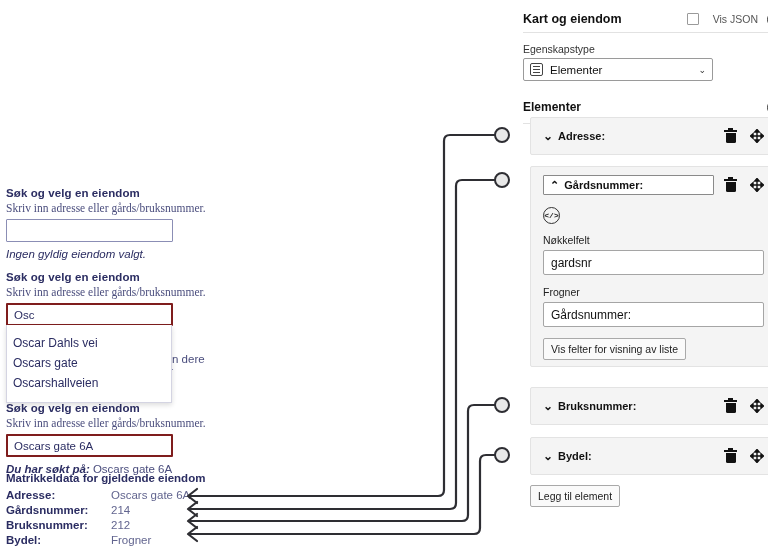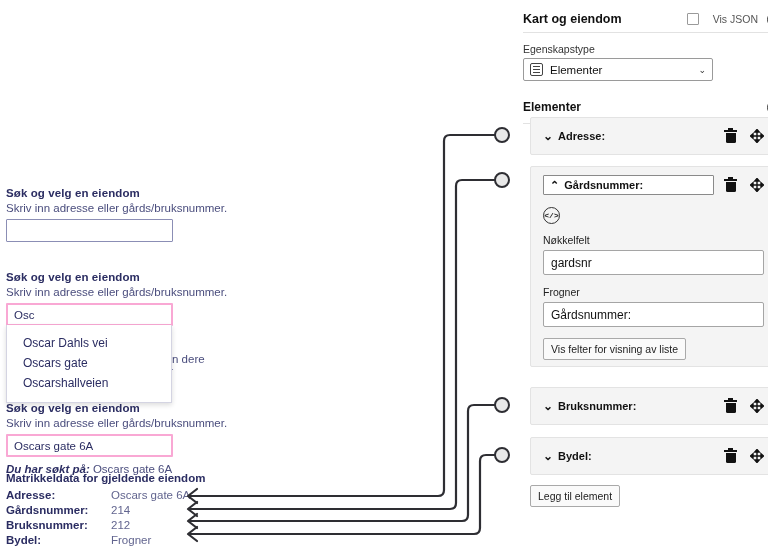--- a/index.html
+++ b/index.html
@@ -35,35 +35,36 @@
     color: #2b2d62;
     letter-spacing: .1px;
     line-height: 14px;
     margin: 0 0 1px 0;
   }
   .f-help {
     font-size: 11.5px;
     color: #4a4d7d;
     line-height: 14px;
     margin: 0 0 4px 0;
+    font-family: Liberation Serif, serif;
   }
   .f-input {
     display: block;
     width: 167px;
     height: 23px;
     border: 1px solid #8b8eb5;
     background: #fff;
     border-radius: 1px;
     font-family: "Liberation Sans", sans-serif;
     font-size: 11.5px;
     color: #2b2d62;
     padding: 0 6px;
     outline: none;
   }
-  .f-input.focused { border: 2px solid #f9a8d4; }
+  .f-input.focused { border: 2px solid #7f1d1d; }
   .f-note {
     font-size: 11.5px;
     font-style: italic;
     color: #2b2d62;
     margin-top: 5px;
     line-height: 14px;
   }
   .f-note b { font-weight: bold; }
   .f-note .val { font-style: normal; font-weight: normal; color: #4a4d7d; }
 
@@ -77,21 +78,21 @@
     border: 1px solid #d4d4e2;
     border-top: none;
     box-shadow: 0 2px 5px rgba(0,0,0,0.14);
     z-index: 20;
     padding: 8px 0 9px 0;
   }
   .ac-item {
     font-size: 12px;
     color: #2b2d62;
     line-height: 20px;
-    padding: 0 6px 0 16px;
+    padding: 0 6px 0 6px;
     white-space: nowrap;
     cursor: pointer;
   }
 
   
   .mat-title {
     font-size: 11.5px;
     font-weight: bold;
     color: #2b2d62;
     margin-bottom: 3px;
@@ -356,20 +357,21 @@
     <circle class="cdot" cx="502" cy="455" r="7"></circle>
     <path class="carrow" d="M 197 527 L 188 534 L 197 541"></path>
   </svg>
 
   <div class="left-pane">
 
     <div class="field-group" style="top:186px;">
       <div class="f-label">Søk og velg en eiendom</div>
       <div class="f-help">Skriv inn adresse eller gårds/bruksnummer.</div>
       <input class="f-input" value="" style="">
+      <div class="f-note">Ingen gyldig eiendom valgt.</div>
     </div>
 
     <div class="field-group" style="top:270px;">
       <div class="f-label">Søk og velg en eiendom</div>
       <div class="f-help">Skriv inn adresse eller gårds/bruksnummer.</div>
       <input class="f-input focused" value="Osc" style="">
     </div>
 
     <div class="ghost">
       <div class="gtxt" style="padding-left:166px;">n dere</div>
===
• What is being asked: Look through the lines above and collect those with the word "bold".

• Your solution:
   .f-note b { font-weight: bold; }
     font-weight: bold;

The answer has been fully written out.